Lets put that in simple terms. We will use the economy of Weakistan for our example. Weakistan had a GDP of $100 in 2007. Gold lined streets here we come. In 2008, GDP rocketed forward to $110. It doesn’t seem like much but that’s a growth rate of 10%. 2009 rolls around and its not pretty. GDP fell to $108. The decade ends with a 2010 GDP of $107. Now pretend instead of years, those were quarters. Thats a recession.

recessionWhere were we? Oh yeah, we were learning about how bad recessions are. Recessions aren’t so bad. The media will try to convince you otherwise. Does this sound familiar?

“The latest indicators might be pointing towards more recession fears, more information after the break.”

They did huh? If you’ve got time to wait for their “break” then you’ve got time to read the rest of my post. When they speak of indicators, they mention unemployment, interest rates, foreclosures etc. Don’t worry about it. Here’s something they won’t tell you: we won’t know we are in a recession until its over.
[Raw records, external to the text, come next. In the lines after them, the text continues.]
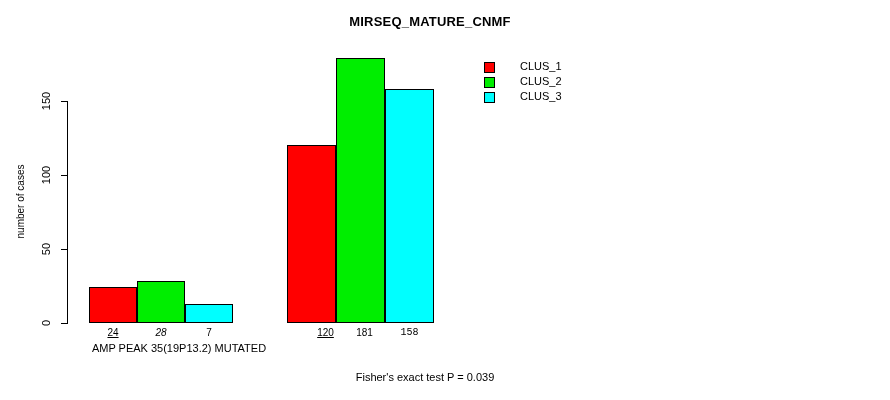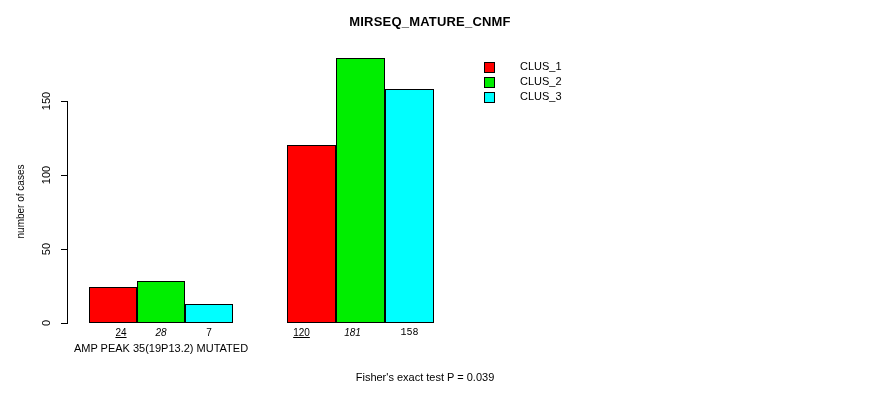"24" div.abs { left: 97px -> 89px }
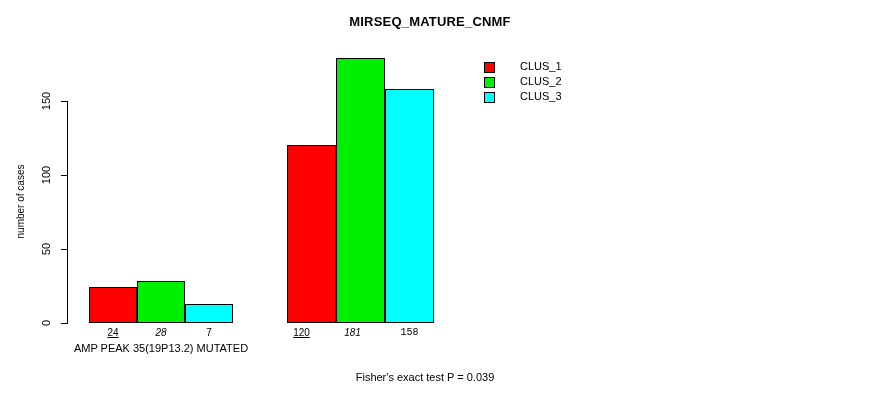"120" div.abs { left: 277px -> 301px }
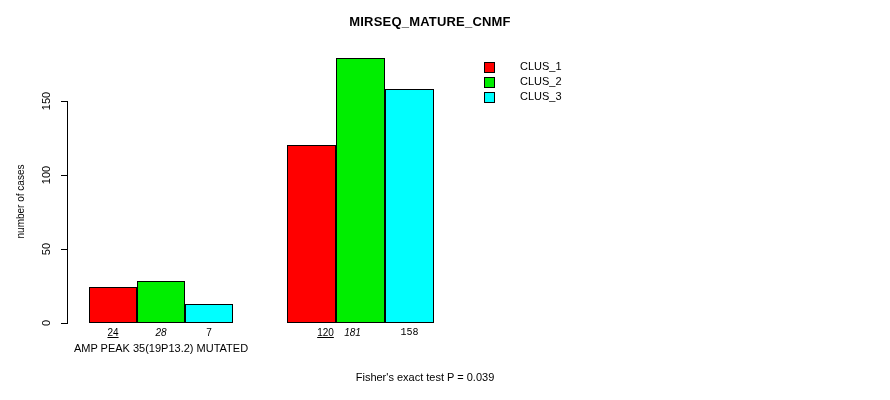"181" div.abs { font-style: italic -> none; left: 328px -> 340px }
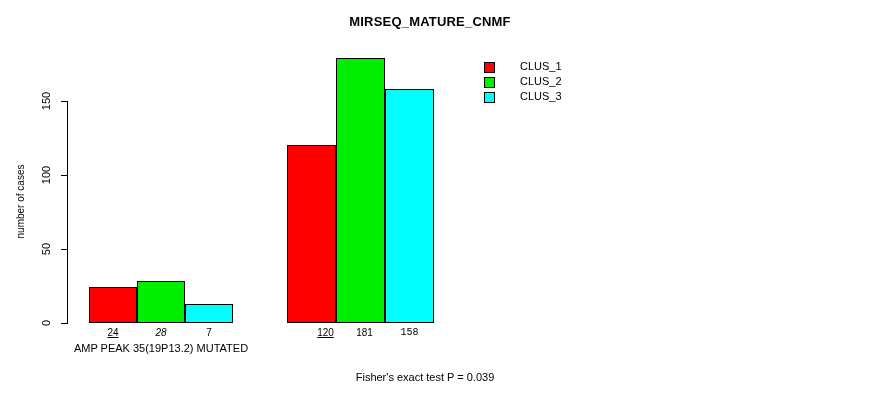"AMP PEAK 35(19P13.2) MUTATED" div.abs { left: 41px -> 59px }
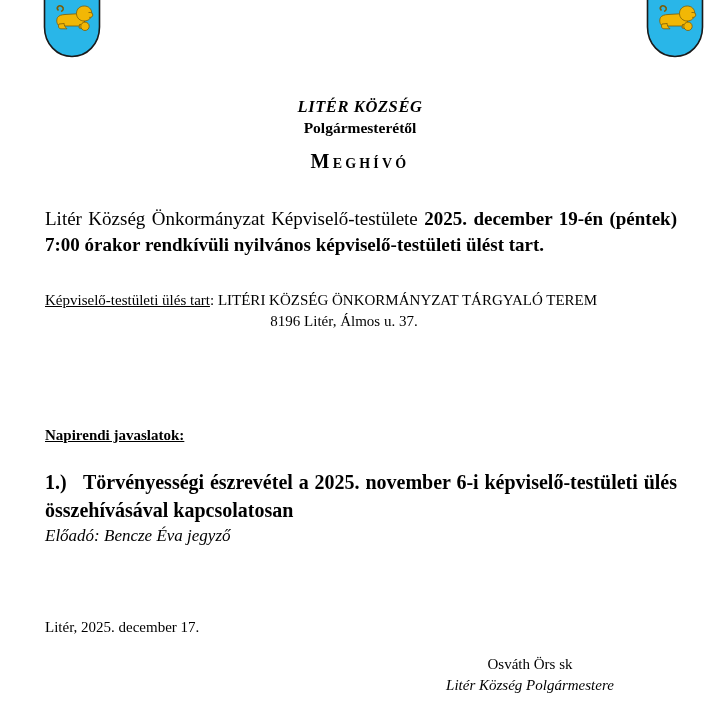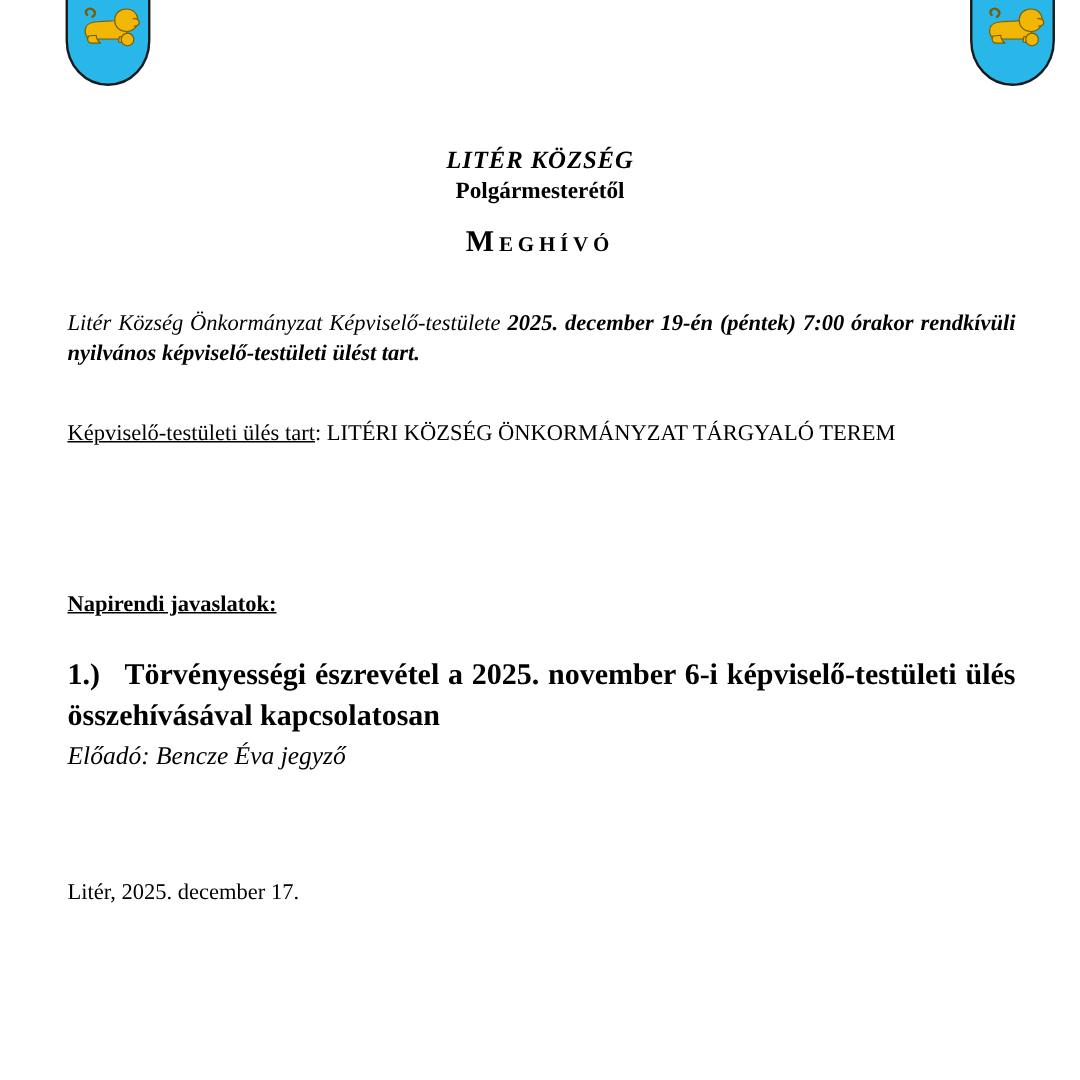"Litér Község Önkormányzat" .para-convocation { font-size: 15px -> 19px; font-style: italic -> none }
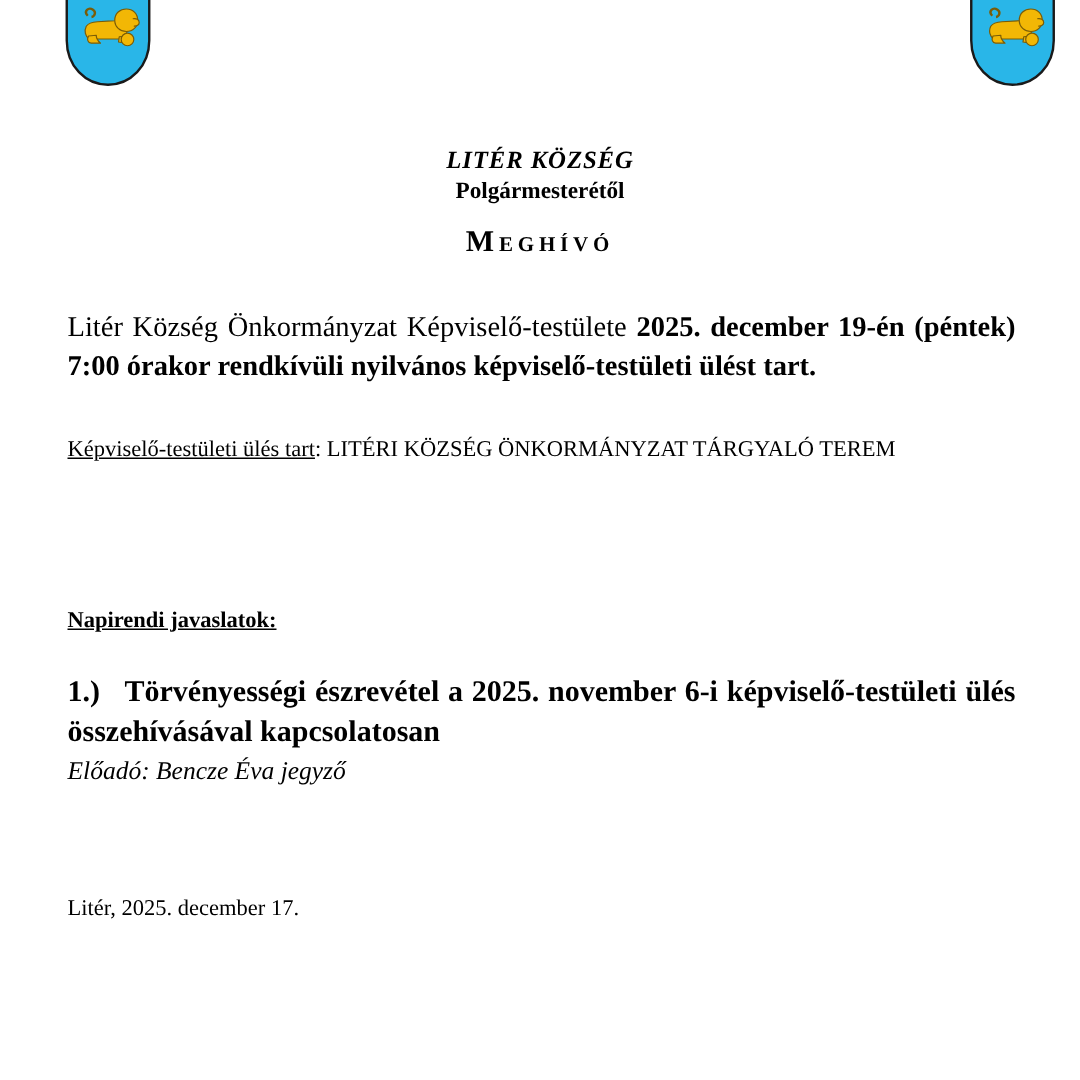"8196 Litér, Álmos u. 37." p.venue-line2 { html: none -> <p>8196 Litér, Álmos u. 37.</p> }
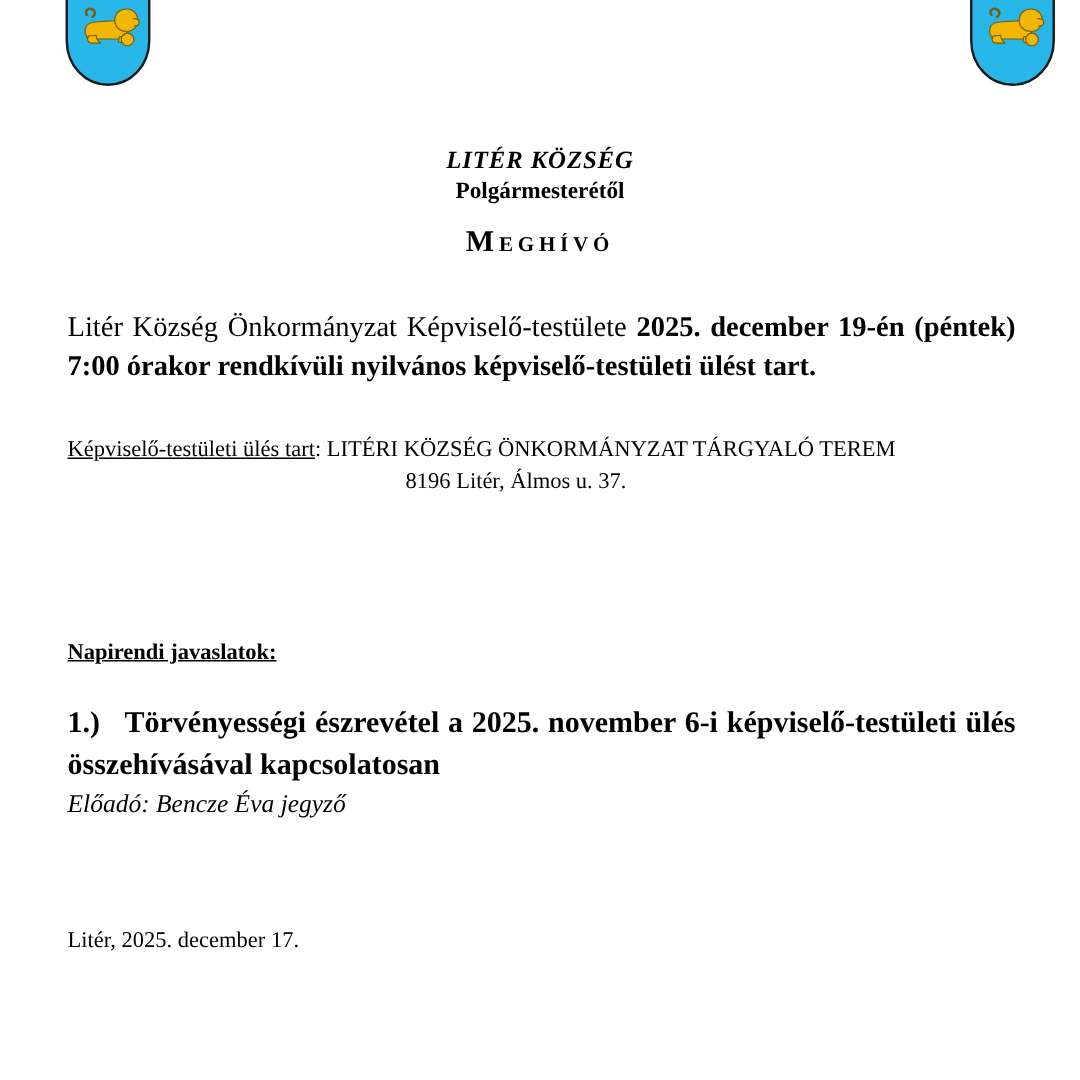"Osváth Örs sk" div.signature { html: none -> <div> <div>Osváth Örs sk</div> <div>Litér Község Polgármestere</div> </div> }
I’ve got an insider secret about recessions, it probably won’t affect you. Most of the people that suffer in recessions took on more risk in the past and were the big winners when the market was big. Example: I’m a mortgage broker and make a bunch of questionable sales for my own profit. Maybe I even went so far as to lie about income or other debts on the loan application to push it through. Well I made piles of cash from 2002-2006, and now my mortgage company is bankrupt. I took the risks. Here’s another example for all the old fogies out there that remember the 1990’s. Its 1996, and I’m looking to invest in tech companies to get in on some of that easy money. I pull in 800% growth and then in 1999 everything crashes. I took the risk, I reap the reward or punishment. But I digress. bench

These economic indicators the media loves so much are just resetting back to the norm. When we talk about GDP and the stock market, we hear about growth being x% at an annual rate. It never actually grows at that rate. Sometimes its more and sometimes its less. Our economy is like that show-off at the gym. He puts too many weights on the bench press and does 4 really powerful and fast reps. Of course now he has to stop
and rest. He probably looks around to see if anyone was watching. Every once in a while he strains something and you don’t see him for a few weeks, there’s your recession. Meanwhile, you were on the elliptical machine listening to the latest Carrie Underwood track and pinching your love handles wishing you looked like her. If you weren’t paying attention to Jerk-O on the bench press, you never noticed he came and went. Focus on yourself and you won’t notice the recession either.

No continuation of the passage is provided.